Re: India-Russia: News & Analysis

Postby arun » 10 Feb 2018 09:30

^^^ Regards the above interview of Russian Ambassador to India, Nikolay Kudashev, by the Hindu’s Suhasini Haider and Dinakar Peri; the message that comes across to me is that Russia has taken the conscious decision to kow tow to the Peoples Republic of China when it comes to the Indian Sub-Continent and on many issues of interest to India such as NSG membership, Cross Border Terrorism emanating from the Mohammadden Terrorism Fomenting Islamic Republic of Pakistan, role of Pakistani terrorist proxies in Afghanistan and Russian military relations with the Mohammadden Terrorism Fomenting Islamic Republic of Pakistan, Russian support for India is at best luke warm equivocation if not based on an expectation that India will sacrifice her sovereignty to keep the PRC happy as in the case of OBOR / BRI / CPEC.

Vips
BRF Oldie
Posts: 3059
Joined: 14 Apr 2017 18:23

Re: India-Russia: News & Analysis

Postby Vips » 10 Feb 2018 20:36

There have been comments from Russian higher ups from time to time giving us unsolicited advise to tow the Chinese line on OBOR, Afghanistan etc. The Russians seem to be in a hurry to forget the lessons of late 60's with respect to China and early to late 80's to Pakistan. Good, let them snuggle up and rot with them. Birds of a feather flock together so an autocratic Russia will gell well with a communist China and an Islamic Pakistan.(They are all essentially anti-democracy and deny basic freedom to the people)

Just yesterday the Vodka guzzlers had the gall to ask us to buy more MIG29K's (inspite of their shortcomings which are now coming to light) in the upcoming Naval twin engine jet order.
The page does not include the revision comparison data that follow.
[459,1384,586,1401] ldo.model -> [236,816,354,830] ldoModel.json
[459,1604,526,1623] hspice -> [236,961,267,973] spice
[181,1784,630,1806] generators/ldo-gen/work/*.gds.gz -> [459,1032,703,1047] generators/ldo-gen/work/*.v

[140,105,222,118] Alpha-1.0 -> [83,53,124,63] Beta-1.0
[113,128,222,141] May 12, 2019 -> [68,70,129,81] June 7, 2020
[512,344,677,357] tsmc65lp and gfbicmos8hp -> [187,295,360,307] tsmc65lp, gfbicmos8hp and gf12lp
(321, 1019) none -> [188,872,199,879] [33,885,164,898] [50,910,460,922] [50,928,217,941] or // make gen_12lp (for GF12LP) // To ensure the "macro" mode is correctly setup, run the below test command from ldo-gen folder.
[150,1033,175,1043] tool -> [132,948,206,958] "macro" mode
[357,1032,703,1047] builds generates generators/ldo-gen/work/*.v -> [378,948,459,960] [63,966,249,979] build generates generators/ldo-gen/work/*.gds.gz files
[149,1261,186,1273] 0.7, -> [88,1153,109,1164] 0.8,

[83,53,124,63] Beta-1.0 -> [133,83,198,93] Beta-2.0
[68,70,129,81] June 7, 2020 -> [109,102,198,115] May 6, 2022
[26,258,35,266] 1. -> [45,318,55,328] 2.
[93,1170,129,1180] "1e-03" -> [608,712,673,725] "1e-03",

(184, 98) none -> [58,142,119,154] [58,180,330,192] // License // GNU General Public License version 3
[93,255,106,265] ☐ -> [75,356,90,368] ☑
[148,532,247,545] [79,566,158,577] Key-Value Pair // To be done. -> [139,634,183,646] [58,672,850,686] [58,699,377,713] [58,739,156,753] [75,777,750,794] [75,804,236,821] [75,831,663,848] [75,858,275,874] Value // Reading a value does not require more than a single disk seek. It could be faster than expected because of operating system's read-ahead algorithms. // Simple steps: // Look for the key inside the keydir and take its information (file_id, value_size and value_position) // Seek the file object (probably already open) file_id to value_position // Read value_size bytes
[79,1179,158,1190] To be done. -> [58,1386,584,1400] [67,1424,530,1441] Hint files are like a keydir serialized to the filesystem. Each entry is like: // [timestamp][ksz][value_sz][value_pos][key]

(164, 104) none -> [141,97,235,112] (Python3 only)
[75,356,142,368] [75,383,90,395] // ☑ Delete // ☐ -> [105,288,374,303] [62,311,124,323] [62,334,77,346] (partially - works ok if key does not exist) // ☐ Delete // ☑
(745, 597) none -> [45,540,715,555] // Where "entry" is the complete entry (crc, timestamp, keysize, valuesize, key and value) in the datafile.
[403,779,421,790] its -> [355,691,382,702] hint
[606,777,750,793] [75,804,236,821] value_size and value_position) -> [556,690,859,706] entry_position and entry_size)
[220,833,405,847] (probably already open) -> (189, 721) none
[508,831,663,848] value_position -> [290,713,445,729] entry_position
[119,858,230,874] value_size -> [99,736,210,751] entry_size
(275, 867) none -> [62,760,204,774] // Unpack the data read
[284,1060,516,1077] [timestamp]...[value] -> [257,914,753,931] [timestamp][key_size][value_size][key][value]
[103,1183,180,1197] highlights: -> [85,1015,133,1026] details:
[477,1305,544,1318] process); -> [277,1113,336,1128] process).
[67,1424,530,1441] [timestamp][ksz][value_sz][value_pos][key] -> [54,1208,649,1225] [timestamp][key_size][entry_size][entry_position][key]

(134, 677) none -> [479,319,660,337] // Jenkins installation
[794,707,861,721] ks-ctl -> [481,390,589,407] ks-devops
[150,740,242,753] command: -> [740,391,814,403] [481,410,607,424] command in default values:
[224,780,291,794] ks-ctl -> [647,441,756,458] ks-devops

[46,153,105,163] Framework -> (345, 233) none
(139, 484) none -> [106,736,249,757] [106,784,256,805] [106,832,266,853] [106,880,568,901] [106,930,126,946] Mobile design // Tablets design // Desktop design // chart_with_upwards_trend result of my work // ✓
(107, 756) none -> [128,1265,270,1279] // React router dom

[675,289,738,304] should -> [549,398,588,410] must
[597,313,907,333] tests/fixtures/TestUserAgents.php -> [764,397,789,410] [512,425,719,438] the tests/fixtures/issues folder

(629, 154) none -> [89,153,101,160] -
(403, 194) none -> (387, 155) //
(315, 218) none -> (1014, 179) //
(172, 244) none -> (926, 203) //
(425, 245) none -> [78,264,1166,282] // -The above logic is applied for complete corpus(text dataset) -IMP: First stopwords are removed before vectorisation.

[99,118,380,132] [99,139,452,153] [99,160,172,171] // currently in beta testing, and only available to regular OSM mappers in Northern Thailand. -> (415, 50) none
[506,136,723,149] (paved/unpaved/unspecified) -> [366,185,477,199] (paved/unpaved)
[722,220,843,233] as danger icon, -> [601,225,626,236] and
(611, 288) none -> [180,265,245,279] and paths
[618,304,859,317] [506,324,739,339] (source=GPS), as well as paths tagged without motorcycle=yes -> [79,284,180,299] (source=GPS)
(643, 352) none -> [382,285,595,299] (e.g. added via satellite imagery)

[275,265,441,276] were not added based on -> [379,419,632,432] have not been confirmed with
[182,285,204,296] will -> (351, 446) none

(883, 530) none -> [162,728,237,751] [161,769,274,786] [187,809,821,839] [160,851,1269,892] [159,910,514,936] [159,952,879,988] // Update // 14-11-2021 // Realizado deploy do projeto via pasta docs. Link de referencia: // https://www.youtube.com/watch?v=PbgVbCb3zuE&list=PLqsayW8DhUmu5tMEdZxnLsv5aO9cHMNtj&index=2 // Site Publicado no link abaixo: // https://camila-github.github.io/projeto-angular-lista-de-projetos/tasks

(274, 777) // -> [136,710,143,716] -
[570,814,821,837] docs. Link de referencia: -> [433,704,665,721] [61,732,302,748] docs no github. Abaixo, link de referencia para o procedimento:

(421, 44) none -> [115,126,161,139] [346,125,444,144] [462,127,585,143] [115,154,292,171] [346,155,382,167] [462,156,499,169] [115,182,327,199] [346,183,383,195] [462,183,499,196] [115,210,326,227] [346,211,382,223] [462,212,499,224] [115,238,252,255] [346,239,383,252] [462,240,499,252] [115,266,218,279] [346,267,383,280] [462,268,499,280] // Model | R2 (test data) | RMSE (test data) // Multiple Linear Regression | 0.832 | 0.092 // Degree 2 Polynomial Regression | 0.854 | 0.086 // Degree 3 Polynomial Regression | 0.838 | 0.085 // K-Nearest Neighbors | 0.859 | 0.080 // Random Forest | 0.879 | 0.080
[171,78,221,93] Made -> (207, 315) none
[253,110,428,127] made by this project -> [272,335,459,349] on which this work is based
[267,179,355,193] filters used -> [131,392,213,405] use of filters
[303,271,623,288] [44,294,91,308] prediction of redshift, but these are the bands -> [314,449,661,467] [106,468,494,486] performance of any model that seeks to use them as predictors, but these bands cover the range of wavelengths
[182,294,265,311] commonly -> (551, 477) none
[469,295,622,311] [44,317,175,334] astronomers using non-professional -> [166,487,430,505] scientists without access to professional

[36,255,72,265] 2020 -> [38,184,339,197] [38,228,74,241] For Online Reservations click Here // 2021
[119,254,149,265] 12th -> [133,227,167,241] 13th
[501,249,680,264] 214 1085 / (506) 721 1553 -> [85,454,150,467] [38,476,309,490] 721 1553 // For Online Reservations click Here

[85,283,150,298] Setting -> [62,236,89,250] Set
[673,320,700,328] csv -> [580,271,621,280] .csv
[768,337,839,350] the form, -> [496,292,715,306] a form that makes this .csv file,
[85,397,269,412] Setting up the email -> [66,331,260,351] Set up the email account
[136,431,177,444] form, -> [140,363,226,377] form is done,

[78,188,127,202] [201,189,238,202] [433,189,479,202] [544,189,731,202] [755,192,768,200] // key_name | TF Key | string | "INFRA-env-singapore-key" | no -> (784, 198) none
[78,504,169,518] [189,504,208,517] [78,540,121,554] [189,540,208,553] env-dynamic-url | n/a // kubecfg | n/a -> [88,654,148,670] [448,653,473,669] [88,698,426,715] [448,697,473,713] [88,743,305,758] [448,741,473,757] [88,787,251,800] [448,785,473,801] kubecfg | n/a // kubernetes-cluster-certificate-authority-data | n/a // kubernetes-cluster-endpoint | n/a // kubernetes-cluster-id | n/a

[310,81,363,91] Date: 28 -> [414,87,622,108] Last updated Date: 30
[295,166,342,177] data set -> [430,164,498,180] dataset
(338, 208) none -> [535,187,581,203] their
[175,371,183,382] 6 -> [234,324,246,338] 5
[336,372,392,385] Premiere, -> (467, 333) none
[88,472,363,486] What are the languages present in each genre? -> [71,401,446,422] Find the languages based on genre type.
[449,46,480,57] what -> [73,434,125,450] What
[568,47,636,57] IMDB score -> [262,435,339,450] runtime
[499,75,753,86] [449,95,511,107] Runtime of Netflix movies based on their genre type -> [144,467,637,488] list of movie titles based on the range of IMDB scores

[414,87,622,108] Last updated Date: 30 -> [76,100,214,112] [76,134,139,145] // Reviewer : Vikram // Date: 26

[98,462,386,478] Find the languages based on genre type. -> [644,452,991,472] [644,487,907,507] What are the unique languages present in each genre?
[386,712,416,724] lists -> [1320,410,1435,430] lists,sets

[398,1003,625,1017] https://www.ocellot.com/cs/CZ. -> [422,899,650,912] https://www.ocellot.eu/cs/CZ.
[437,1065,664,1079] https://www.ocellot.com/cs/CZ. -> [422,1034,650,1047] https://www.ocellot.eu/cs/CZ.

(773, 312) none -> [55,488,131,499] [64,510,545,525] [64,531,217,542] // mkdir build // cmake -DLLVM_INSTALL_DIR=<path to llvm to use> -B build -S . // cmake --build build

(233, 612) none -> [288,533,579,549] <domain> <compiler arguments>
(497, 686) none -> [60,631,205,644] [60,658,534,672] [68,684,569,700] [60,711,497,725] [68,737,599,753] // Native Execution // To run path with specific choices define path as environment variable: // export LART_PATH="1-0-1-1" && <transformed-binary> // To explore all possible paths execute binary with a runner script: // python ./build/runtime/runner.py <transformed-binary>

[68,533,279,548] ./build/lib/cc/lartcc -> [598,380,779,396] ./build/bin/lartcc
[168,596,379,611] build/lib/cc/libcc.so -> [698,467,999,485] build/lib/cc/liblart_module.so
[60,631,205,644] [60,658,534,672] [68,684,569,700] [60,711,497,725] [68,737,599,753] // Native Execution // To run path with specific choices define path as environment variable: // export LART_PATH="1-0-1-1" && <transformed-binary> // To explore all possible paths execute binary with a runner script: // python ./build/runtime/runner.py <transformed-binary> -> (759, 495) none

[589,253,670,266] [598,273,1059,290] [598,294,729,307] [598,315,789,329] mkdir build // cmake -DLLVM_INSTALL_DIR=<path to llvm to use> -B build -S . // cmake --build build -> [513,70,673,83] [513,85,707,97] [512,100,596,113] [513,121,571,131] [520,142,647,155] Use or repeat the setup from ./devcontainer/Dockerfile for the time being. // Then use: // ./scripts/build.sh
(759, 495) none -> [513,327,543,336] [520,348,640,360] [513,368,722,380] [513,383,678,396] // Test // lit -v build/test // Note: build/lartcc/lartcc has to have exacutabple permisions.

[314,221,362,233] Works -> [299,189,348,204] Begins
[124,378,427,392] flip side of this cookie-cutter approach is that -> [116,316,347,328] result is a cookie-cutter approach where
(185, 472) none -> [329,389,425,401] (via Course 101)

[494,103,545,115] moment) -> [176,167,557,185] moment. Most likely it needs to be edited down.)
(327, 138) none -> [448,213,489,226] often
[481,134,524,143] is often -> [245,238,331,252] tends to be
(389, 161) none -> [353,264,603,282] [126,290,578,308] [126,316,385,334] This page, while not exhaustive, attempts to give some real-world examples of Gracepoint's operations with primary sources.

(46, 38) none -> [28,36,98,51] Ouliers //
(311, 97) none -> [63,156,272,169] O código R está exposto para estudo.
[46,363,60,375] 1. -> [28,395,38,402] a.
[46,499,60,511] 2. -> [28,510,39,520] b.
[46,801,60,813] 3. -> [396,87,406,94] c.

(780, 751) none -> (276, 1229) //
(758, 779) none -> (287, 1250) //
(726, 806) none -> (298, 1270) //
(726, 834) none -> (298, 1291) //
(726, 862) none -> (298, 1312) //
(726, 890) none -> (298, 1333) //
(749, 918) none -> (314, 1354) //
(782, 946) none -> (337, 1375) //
It is clear that the Russians think that india can be taken for granted and advised/forced to do anything which will be even against their long term interests.

Parasu
BRFite
Posts: 317
Joined: 04 Dec 2017 14:18

Re: India-Russia: News & Analysis

Postby Parasu » 10 Feb 2018 23:06

There is nothing wrong in what Russia is doing. Russian economy is in doldrums. It can get money from China. So it is kowtowing to PRC. No surprise there.
We are also improving ties with US of A. Big deal.
It is all the more important that we put our Point of View across in Moscow rather than simply giving up and saying - Russia is lost. Modi discussed Maldives with Trump. DId he discuss it with Putin?
Autocrats like him need ego massage. With little effort, Erdogan has managed to make a deal with Moscow, even as it continues in NATO and even after murdering a Russian pilot. We have good image in Russia. Over the course of time, it will atrophy if we do not stay engaged.

Shanmukh
BRF Oldie
Posts: 2971
Joined: 11 Aug 2016 06:14

Re: India-Russia: News & Analysis

Postby Shanmukh » 11 Feb 2018 00:24

The major problem we have with Russia is that there is not much ordinary citizen engagement with Russians. Most of the engagement is in defence or via public sector companies like Oil & Gas, etc. Probably because most Indians don't speak/read Russian, but also Russia is out of favour with many Amerika-pasand-Indians these days. To give an example, Polish authors were brought in during the Jaipur Litter Fest, but no Russians. I don't for a moment believe that the Poles are any better at English than the Russians, but Russia is not in favour in Indian babudom these days.

Vips
BRF Oldie
Posts: 3059
Joined: 14 Apr 2017 18:23

Re: India-Russia: News & Analysis

Postby Vips » 11 Feb 2018 17:51

Parasu wrote:There is nothing wrong in what Russia is doing. Russian economy is in doldrums. It can get money from China. So it is kowtowing to PRC. No surprise there.
We are also improving ties with US of A. Big deal.
It is all the more important that we put our Point of View across in Moscow rather than simply giving up and saying - Russia is lost. Modi discussed Maldives with Trump. DId he discuss it with Putin?
Autocrats like him need ego massage. With little effort, Erdogan has managed to make a deal with Moscow, even as it continues in NATO and even after murdering a Russian pilot. We have good image in Russia. Over the course of time, it will atrophy if we do not stay engaged.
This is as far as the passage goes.